Original bug: https://bugs.chromium.org/p/chromium/issues/detail?id=1266989

## Determining Internal Directories

This is done by parsing the `.gclient_entries` file for all paths coming from
https://chrome-internal.googlesource.com. I chose this approach since it is
simple.

The main alternative I found was to use `gclient flatten`. Example output:

```
  # src -> src/internal
  "src/internal": {
    "url": "https://chrome-internal.googlesource.com/chrome/src-internal.git@c649c6a155fe65c3730e2d663d7d2058d33bf1f9",
    "condition": 'checkout_src_internal',
  },
```

* Paths could be found in this way by looking for `checkout_src_internal`
  within `condition`, and by looking for the comment line for `recurse_deps`
  that went through an internal repo.

## Determining Linker Inputs

This is done by parsing `build.ninja` to find all inputs to an executable.
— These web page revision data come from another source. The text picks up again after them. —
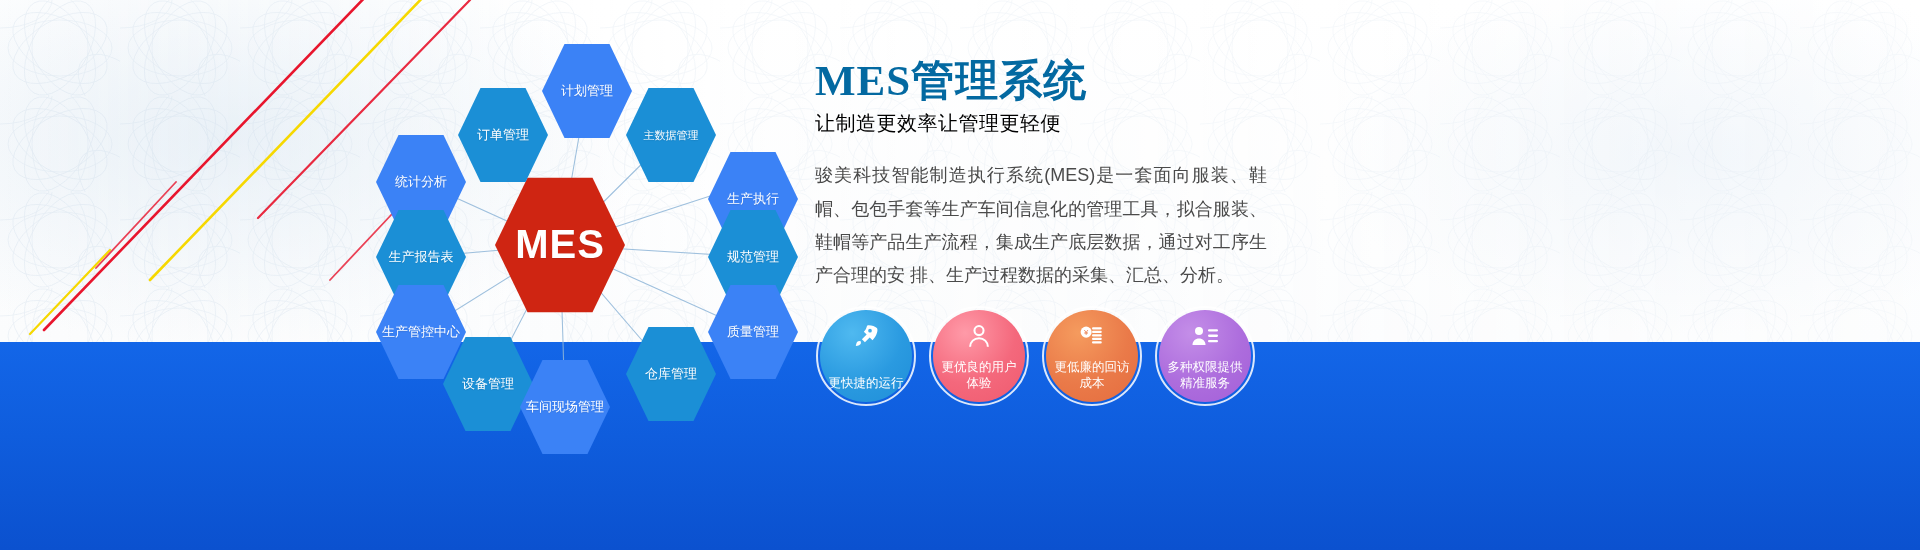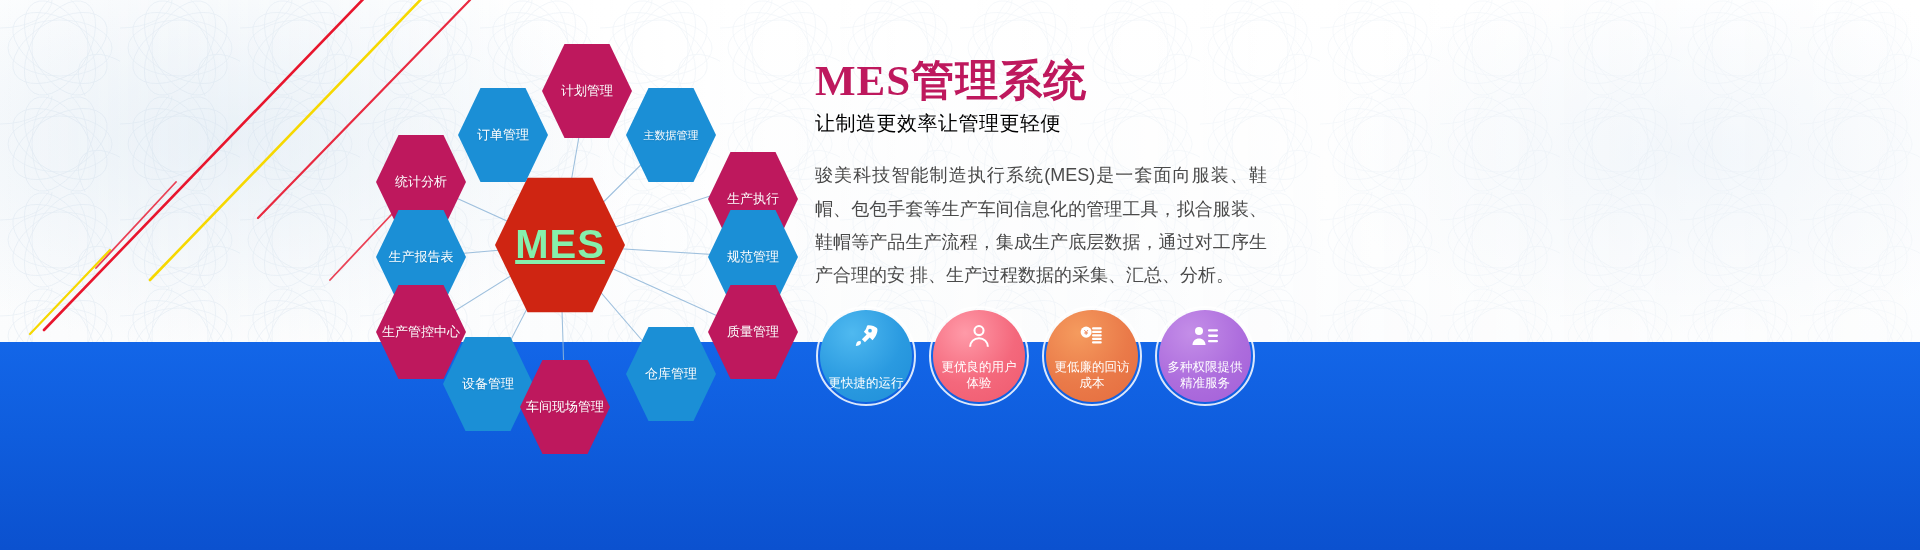--- a/index.html
+++ b/index.html
@@ -31,31 +31,31 @@
   #hexsvg{position:absolute;left:0;top:0;}
   .hex{
     position:absolute;
     display:flex;align-items:center;justify-content:center;
     text-align:center;color:#fff;
     line-height:1.18;
     font-weight:400;
     clip-path:polygon(25% 2%,75% 2%,100% 50%,75% 98%,25% 98%,0% 50%);
     -webkit-clip-path:polygon(25% 2%,75% 2%,100% 50%,75% 98%,25% 98%,0% 50%);
   }
-  .hex.green{background:#be185d;}
+  .hex.green{background:#3b82f6;}
   .hex.blue{background:#1b8fd6;}
   .hex.center{
-    background:#cf2512;color:#86efac;font-weight:bold;letter-spacing:1px;text-decoration:underline;
+    background:#cf2512;color:#ffffff;font-weight:bold;letter-spacing:1px;
   }
   .hex span{display:block;padding:0 6px;text-shadow:0 1px 1px rgba(0,0,0,.10);}
   
   #right{position:absolute;left:815px;top:58px;width:1070px;}
   .title{
     font-family:"Liberation Serif","DejaVu Serif",serif;
-    font-size:43px;font-weight:bold;color:#be185d;letter-spacing:1px;
+    font-size:43px;font-weight:bold;color:#0369a1;letter-spacing:1px;
     margin:0 0 6px 0;line-height:1.08;
   }
   .subtitle{
     font-size:20px;color:#000000;margin:0 0 22px 0;letter-spacing:.5px;
     font-weight:400;
   }
   .para{
     font-size:18px;color:#4a4a4a;line-height:1.85;margin:0;
     width:452px;text-align:justify;
   }

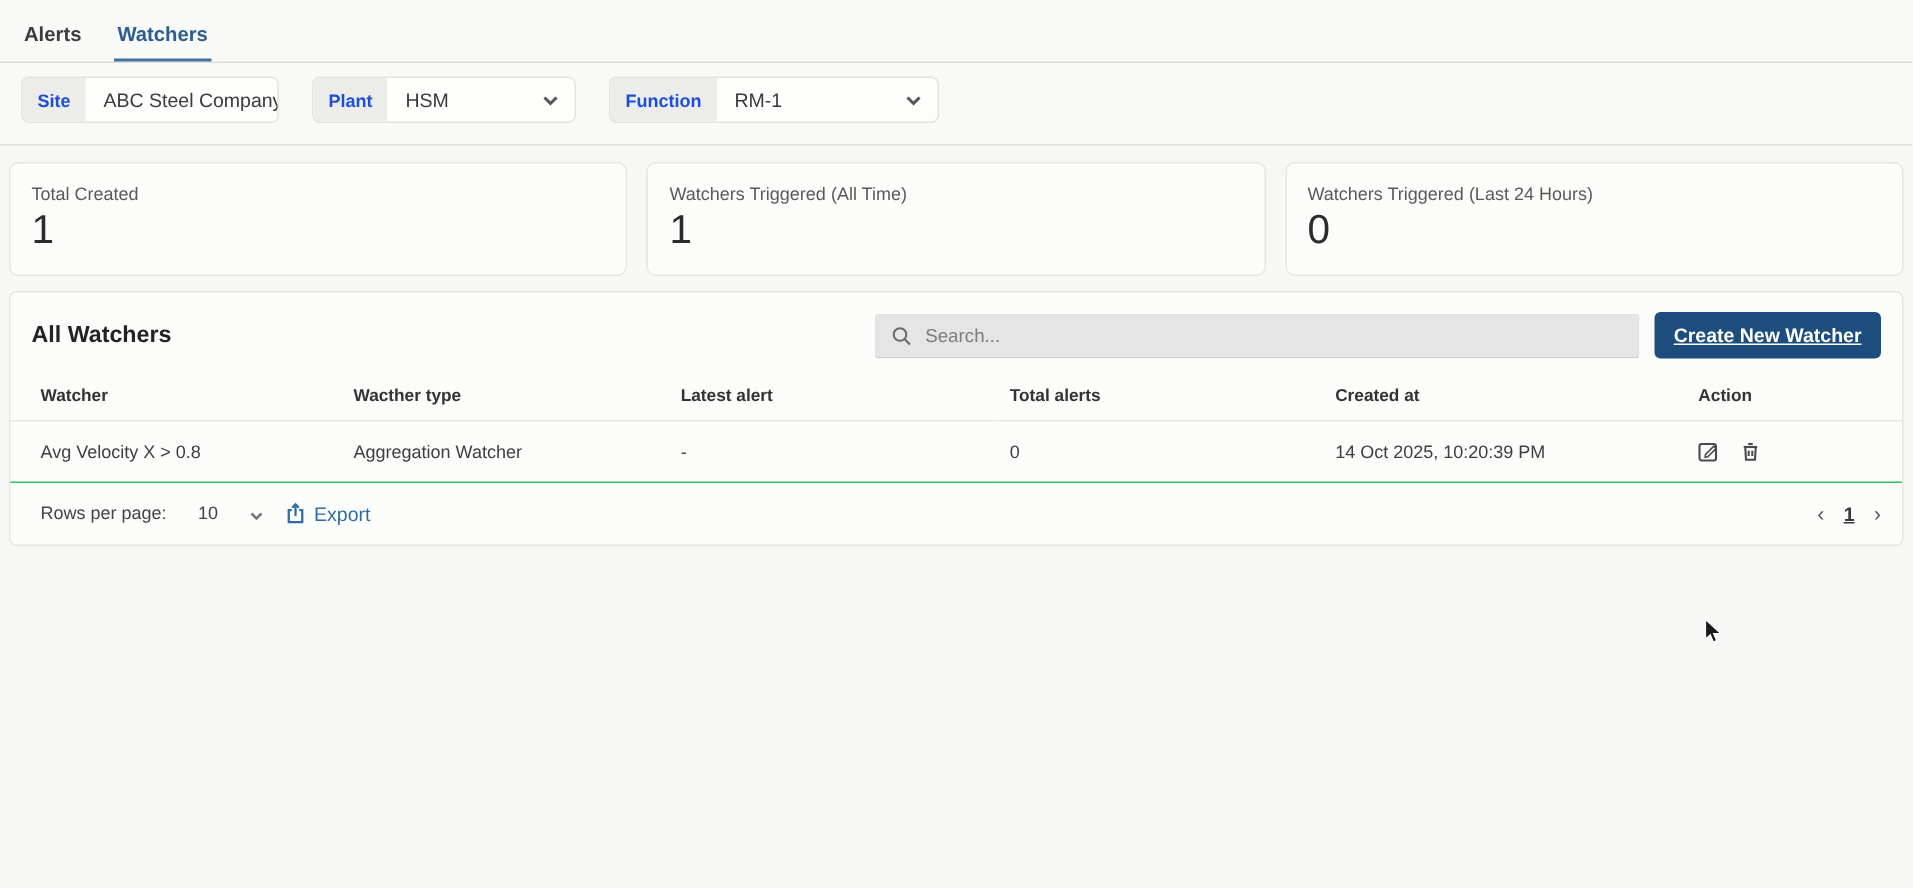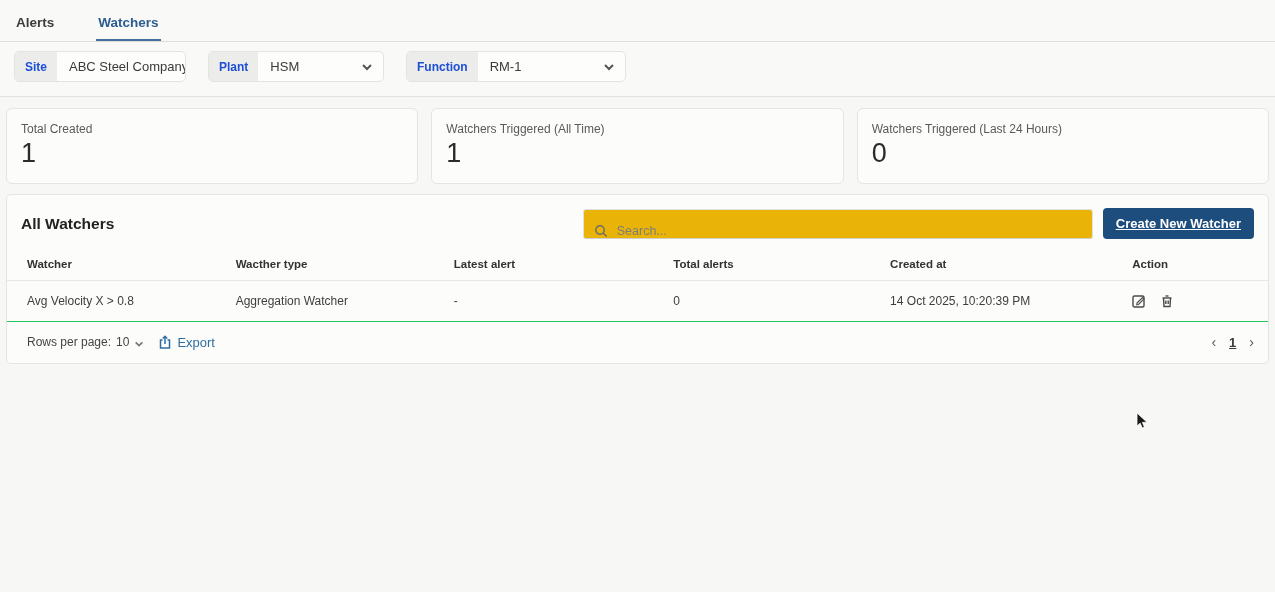--- a/index.html
+++ b/index.html
@@ -9,21 +9,21 @@
     background: #f7f7f6;
     color: #2e2e2e;
     position: relative;
     overflow: hidden;
   }
 
   
   .tabbar {
     display: flex;
     align-items: flex-end;
-    gap: 40px;
+    gap: 20px;
     padding: 0 14px;
     height: 42px;
     border-bottom: 1px solid #ddddda;
     background: #f9f9f8;
   }
   .tab {
     font-size: 13.5px;
     font-weight: bold;
     color: #3d3d3d;
     padding: 10px 2px 9px 2px;
@@ -117,28 +117,28 @@
   }
   .panel-title {
     font-size: 15.5px;
     font-weight: bold;
     color: #222;
     flex: 0 0 auto;
   }
   .search {
     margin-left: auto;
     display: flex;
-    align-items: flex-end;
+    align-items: center;
     gap: 9px;
     width: 510px;
     height: 30px;
     border: 1px solid #e0e0dd;
     border-bottom-color: #cfcfcc;
     border-radius: 3px;
-    background: #eab308;
+    background: #e5e5e5;
     padding: 0 10px;
   }
   .search input {
     border: none;
     outline: none;
     background: transparent;
     font-size: 12.5px;
     color: #444;
     width: 100%;
     font-family: "Liberation Sans", sans-serif;
@@ -192,21 +192,21 @@
   .icon-btn svg { width: 14px; height: 14px; stroke: #4a4a4a; fill: none; stroke-width: 1.4; }
 
   
   .panel-footer {
     display: flex;
     align-items: center;
     padding: 12px 14px 13px 20px;
     font-size: 12px;
     color: #444;
   }
-  .rpp { display: flex; align-items: flex-end; gap: 5px; cursor: pointer; }
+  .rpp { display: flex; align-items: flex-end; gap: 21px; cursor: pointer; }
   .export {
     display: flex;
     align-items: center;
     gap: 5px;
     margin-left: 14px;
     color: #2e6da3;
     font-size: 13px;
     cursor: pointer;
   }
   .export svg { width: 14px; height: 15px; stroke: #2e6da3; fill: none; stroke-width: 1.5; }

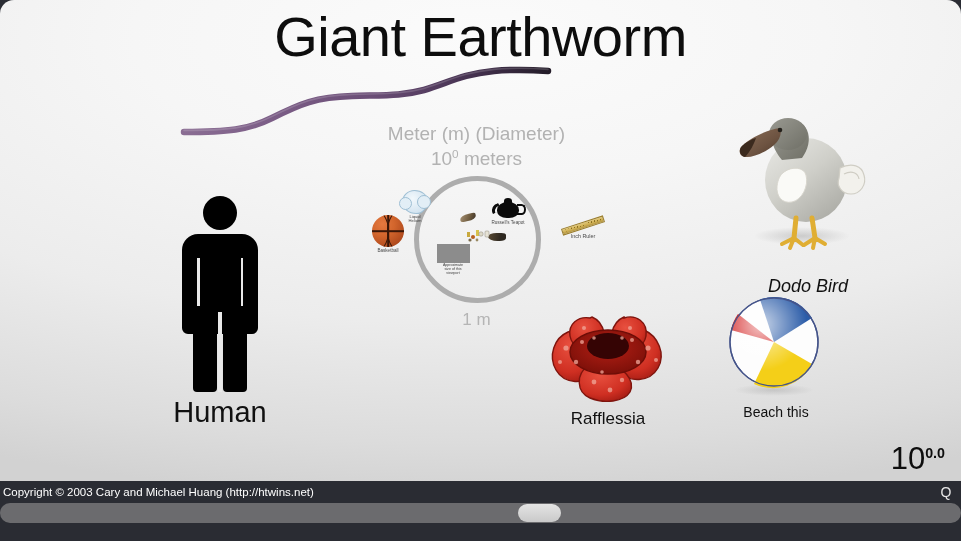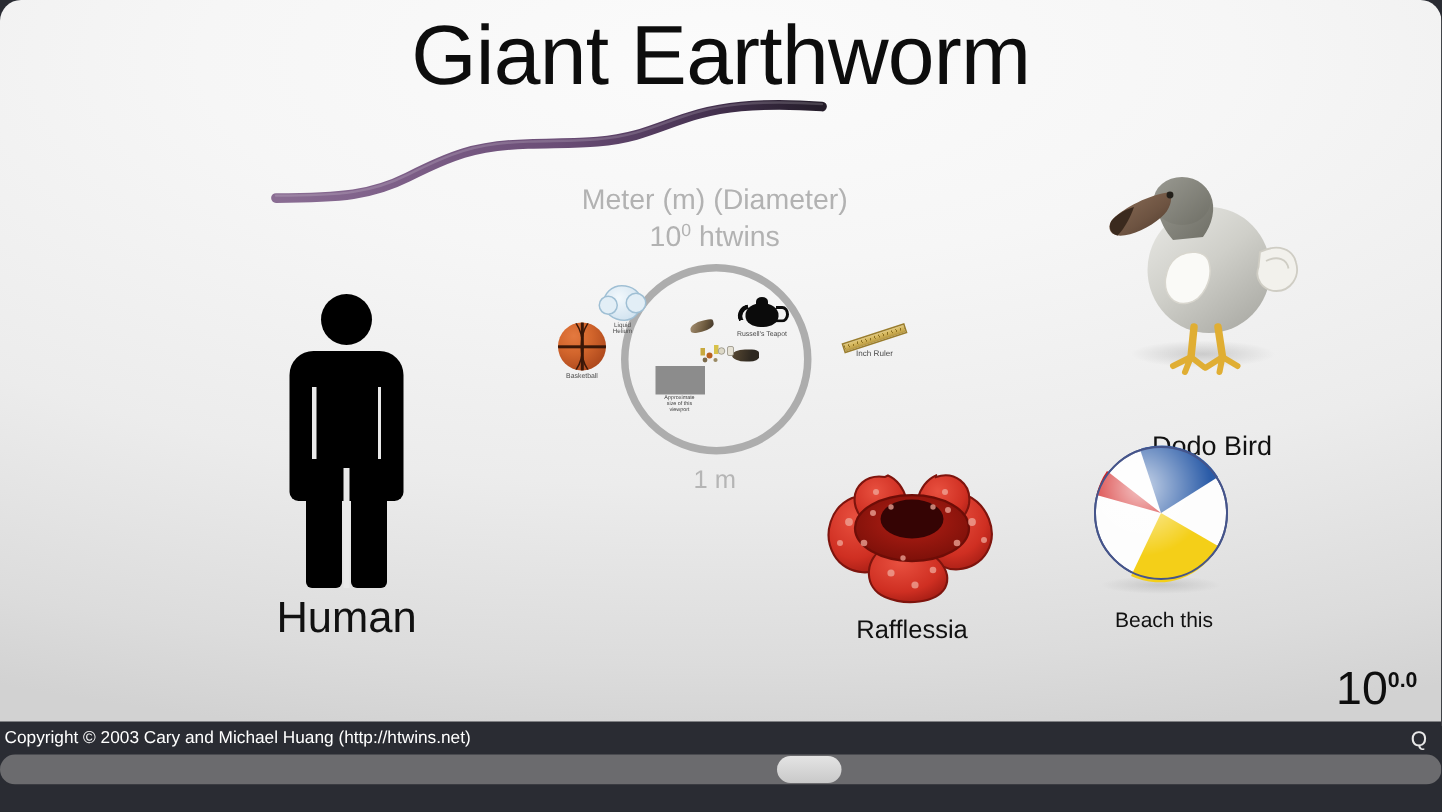--- a/index.html
+++ b/index.html
@@ -198,21 +198,21 @@
   }
 
   
   #o-micro { left: 466px; top: 228px; width: 26px; height: 16px; }
 
   
   .big { position: absolute; text-align: center; }
   .big .big-lbl { color: #111; margin-top: 4px; }
 
   
-  #b-human { left: 148px; top: 196px; width: 166px; }
+  #b-human { left: 137px; top: 196px; width: 166px; }
   #b-human .big-lbl { font-size: 29px; }
   .human-fig { position: relative; width: 82px; height: 196px; margin: 0 auto; }
   .human-fig .head {
     position: absolute; left: 50%; top: 0; transform: translateX(-50%);
     width: 34px; height: 34px; border-radius: 50%; background: #000;
   }
   .human-fig .torso {
     position: absolute; left: 50%; top: 38px; transform: translateX(-50%);
     width: 76px; height: 100px; background: #000;
     border-radius: 16px 16px 6px 6px;
@@ -229,21 +229,21 @@
   }
   .human-fig .leg-l { left: 14px; }
   .human-fig .leg-r { right: 14px; }
   .human-fig .crotch {
     position: absolute; left: 50%; transform: translateX(-50%);
     top: 116px; width: 4px; height: 80px; background: #e9e9e9;
   }
 
   
   #b-dodo { left: 722px; top: 112px; width: 172px; }
-  #b-dodo .big-lbl { font-size: 18px; margin-top: 20px; }
+  #b-dodo .big-lbl { font-size: 18px; margin-top: 10px; font-style: italic; }
 
   
   #b-raff { left: 532px; top: 312px; width: 152px; }
   #b-raff .big-lbl { font-size: 17px; margin-top: 1px; }
 
   
   #b-beach { left: 716px; top: 292px; width: 120px; }
   #b-beach .big-lbl { font-size: 14px; margin-top: 2px; }
 
   
@@ -306,21 +306,21 @@
             <stop offset="78%" stop-color="#473352"></stop>
             <stop offset="100%" stop-color="#241c29"></stop>
           </linearGradient>
         </defs>
         <path d="M8,70 C52,70 72,68 96,56 C124,42 140,35 176,34 C208,33 226,34 248,28 C272,21 286,12 318,9 C340,7 358,8 372,9" fill="none" stroke="url(#wormgrad)" stroke-width="6.5" stroke-linecap="round"></path>
         <path d="M8,70 C52,70 72,68 96,56 C124,42 140,35 176,34 C208,33 226,34 248,28 C272,21 286,12 318,9 C340,7 358,8 372,9" fill="none" stroke="#ffffff" stroke-opacity="0.16" stroke-width="1.6" stroke-linecap="round" transform="translate(0,-1.6)"></path>
       </svg>
     </div>
 
     <div id="cap-unit" class="center-cap">Meter (m) (Diameter)</div>
-    <div id="cap-pow" class="center-cap"><span>10</span><sup>0</sup><span> htwins</span></div>
+    <div id="cap-pow" class="center-cap"><span>10</span><sup>0</sup><span> meters</span></div>
 
     <div id="ref-circle"></div>
     <div id="cap-one" class="center-cap">1 m</div>
 
     <div class="obj" id="o-basketball">
       <div class="bball">
         <span class="bball-c1"></span>
           <span class="bball-c2"></span>
       </div>
       <div class="lbl">Basketball</div>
This
approach is pretty fast & simple, but does not catch the case where a public
`.cc` file has an `#include` a private `.h` file.

Alternatives considered:

1) Dump paths found in debug information.
  * Hard to do cross-platform.
2) Scan a linker map file for input paths.
  * LTO causes paths in linker map to be inaccurate.
3) Use a fake link step to capture all object file inputs
  * Object files paths are relative to GN target, so this does not catch
    internal sources referenced by public GN targets.
4) Query GN / Ninja for transitive inputs
  * This ends up listing non-linker inputs as well, which we do not want.
5) Parse depfiles to find all headers, and add them to the list of inputs
  * Additional work, but would give us full coverage.